Method 2. Him cell phone, you computer/cell phone with Skype installed
We want this to work without him needing a computer to receive calls.  The first thing he will need is an unlocked mobile phone. In the United States, some carriers will unlock your phone if you ask. I’m not sure if AT&T will unlock the iPhone, but there are ways to jailbreak it yourself. Whenever he arrives in Iraq he can buy a local SIM card (the tiny, interchangeable chip inside the phone that actually lets you connect to a particular carrier; they’re sold at mobile phone stores and kiosks for $2 to $25, depending on the country) and make local phone calls and send text messages without paying exorbitant international roaming fees. The best type of SIM card to get is the kind that allows unlimited incoming calls.

Every SIM card has its own local number associated with it. Fortunately Skype also lets you call out to mobile phones and land lines (with SkypeOut) so you can call him with SkypeOut and it will ring on his Iraq # on his iPhone. Iraq is inexpensive to call this way, but not free like the first method (calling computer to computer). It costs $ 0.372/minute from a US computer or a US cell phone with Skype installed on it to call an Iraq cell phone.

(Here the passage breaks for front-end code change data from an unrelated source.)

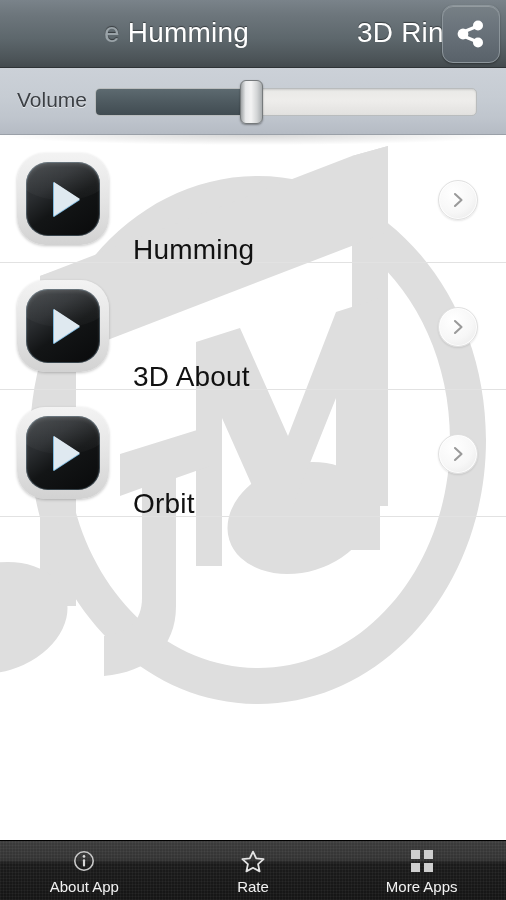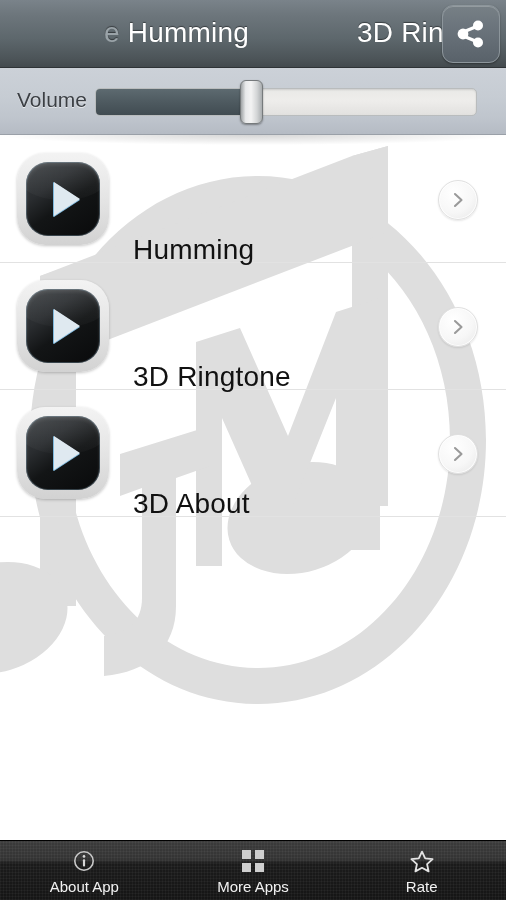--- a/index.html
+++ b/index.html
@@ -349,20 +349,6 @@
             <div class="play-tri"></div>
           </div>
         </div>
-        <div class="row-label">3D Ringtone</div>
-        <div class="chevron-btn">
-          <svg width="18" height="18" viewBox="0 0 18 18">
-            <polyline points="6,3 12.5,9 6,15" fill="none" stroke="#9a9a9a" stroke-width="2.1" stroke-linecap="round" stroke-linejoin="round"></polyline>
-          </svg>
-        </div>
-      </div>
-      <div class="row">
-        <div class="play-btn">
-          <div class="play-inner">
-            <div class="play-gloss"></div>
-            <div class="play-tri"></div>
-          </div>
-        </div>
         <div class="row-label">3D About</div>
         <div class="chevron-btn">
           <svg width="18" height="18" viewBox="0 0 18 18">

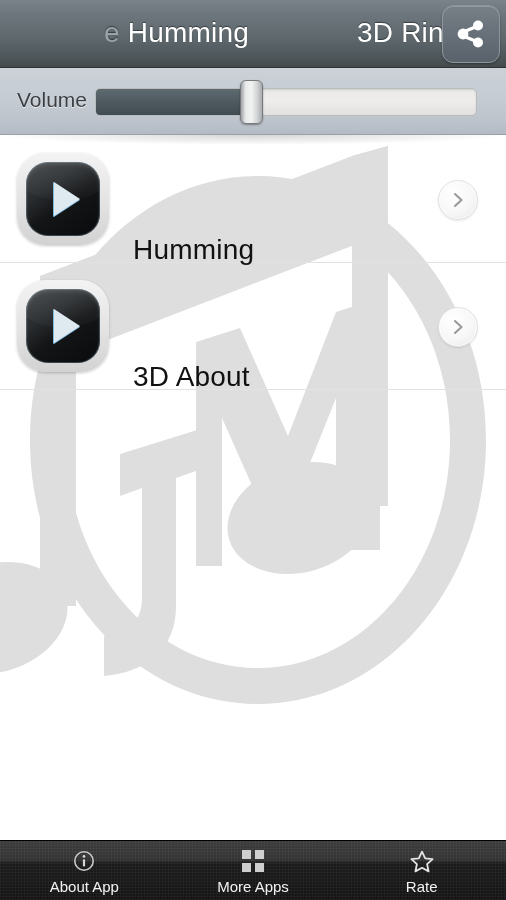--- a/index.html
+++ b/index.html
@@ -356,6 +356,20 @@
           </svg>
         </div>
       </div>
+      <div class="row">
+        <div class="play-btn">
+          <div class="play-inner">
+            <div class="play-gloss"></div>
+            <div class="play-tri"></div>
+          </div>
+        </div>
+        <div class="row-label">Orbit</div>
+        <div class="chevron-btn">
+          <svg width="18" height="18" viewBox="0 0 18 18">
+            <polyline points="6,3 12.5,9 6,15" fill="none" stroke="#9a9a9a" stroke-width="2.1" stroke-linecap="round" stroke-linejoin="round"></polyline>
+          </svg>
+        </div>
+      </div>
     </div>
 
   <div class="bottomnav">

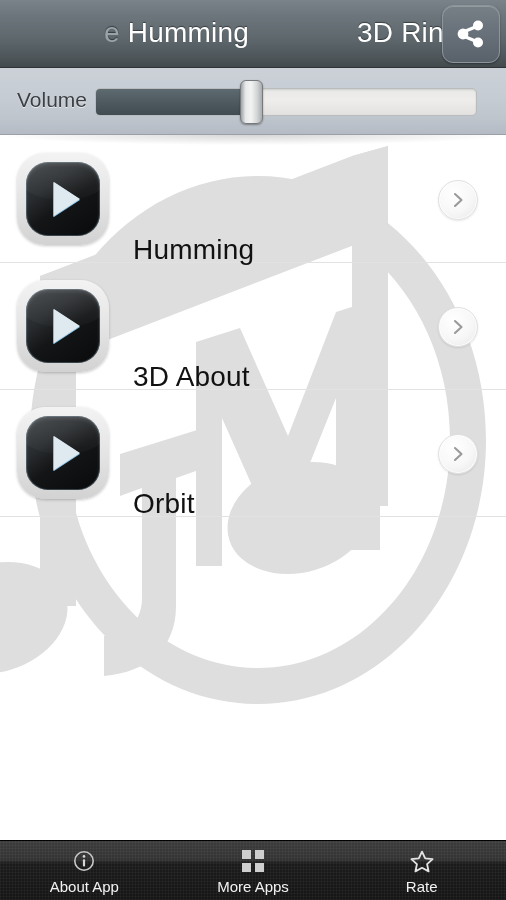--- a/index.html
+++ b/index.html
@@ -387,6 +387,15 @@
 
     <div class="nav-item">
       <div class="nav-icon">
+        <svg width="24" height="23" viewBox="0 0 24 23">
+          <polygon points="12,1.6 15.2,8.4 22.6,9.2 17.1,14.2 18.6,21.4 12,17.8 5.4,21.4 6.9,14.2 1.4,9.2 8.8,8.4" fill="none" stroke="#e4e4e4" stroke-width="1.8" stroke-linejoin="round"></polygon>
+        </svg>
+      </div>
+      <div class="nav-label">Rate</div>
+    </div>
+
+    <div class="nav-item">
+      <div class="nav-icon">
         <span class="grid-icon">
             <i></i>
             <i></i>
@@ -397,15 +406,6 @@
       <div class="nav-label">More Apps</div>
     </div>
 
-    <div class="nav-item">
-      <div class="nav-icon">
-        <svg width="24" height="23" viewBox="0 0 24 23">
-          <polygon points="12,1.6 15.2,8.4 22.6,9.2 17.1,14.2 18.6,21.4 12,17.8 5.4,21.4 6.9,14.2 1.4,9.2 8.8,8.4" fill="none" stroke="#e4e4e4" stroke-width="1.8" stroke-linejoin="round"></polygon>
-        </svg>
-      </div>
-      <div class="nav-label">Rate</div>
-    </div>
-
   </div>
 
 </div>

So, here’s how a call to him would work:

You dial his Iraq # using Skype, and it rings on his iPhone at his Iraqi cellphone number.

Cost to you: $0.372/minute. Cost to him: zero.

This system lets anyone with Skype, reach him, at a minimal cost to him (just the cost of the SIM card assuming he gets one with unlimited incoming calls). All he needs to receive a call is a cell phone signal.

Cost to you: zero, cost

Method 3. Him cell phone with Iraq SIM card or computer with Skype, you any US cell phone or landline
We also want this to work without you needing a computer as well so if you’re having that really bad day and need to give him a ring (assuming the 12 hour time difference and his military duties don’t have his phone turned off), you can. To do this he needs to purchase a SkypeIn number that has a U.S. area code so his friends and family can use normal phones to call him using a local number to reach his computer. ($60 a year or $18 for three months) He can also forward his American cell phone number to the new SkypeIn number by calling AT&T before he goes and giving them the new SkypeIn number. He can then go online and set the Skype software’s preferences to forward the new SkypeIn number to the new Iraq # associated with the new SIM card he buys in Iraq.

SkypeIn has a relatively low fee. ($60 a year or $18 for three months)

So, here’s how a call to him would work:

You dial his regular American cell phone number, which forwards to his SkypeIn number, which, in turn, forwards (via SkypeOut) to his Iraqi cellphone number.

Cost to you: zero. Cost to him: $0.372 miniute.This system lets anyone, anywhere, reach him, at a small cost to him. All he needs to receive a call is a cell phone signal.

Of course if this were another country than Iraq you would be paying like $0.021/minute to France for instance and this whole method becomes a lot cheaper and more attractive than the alternative (phone cards at pay phones).

Calling from Iraq to the US -
If he wants to call home, he’ll use a slightly different and far simpler system. Tell him to download Skype for the iPhone while in the states (and data is cheap), be in range of a wi-fi signal and make SkypeOut calls to anyone he wants to for $0.021/minute, or for free if the person is online and logged into skype.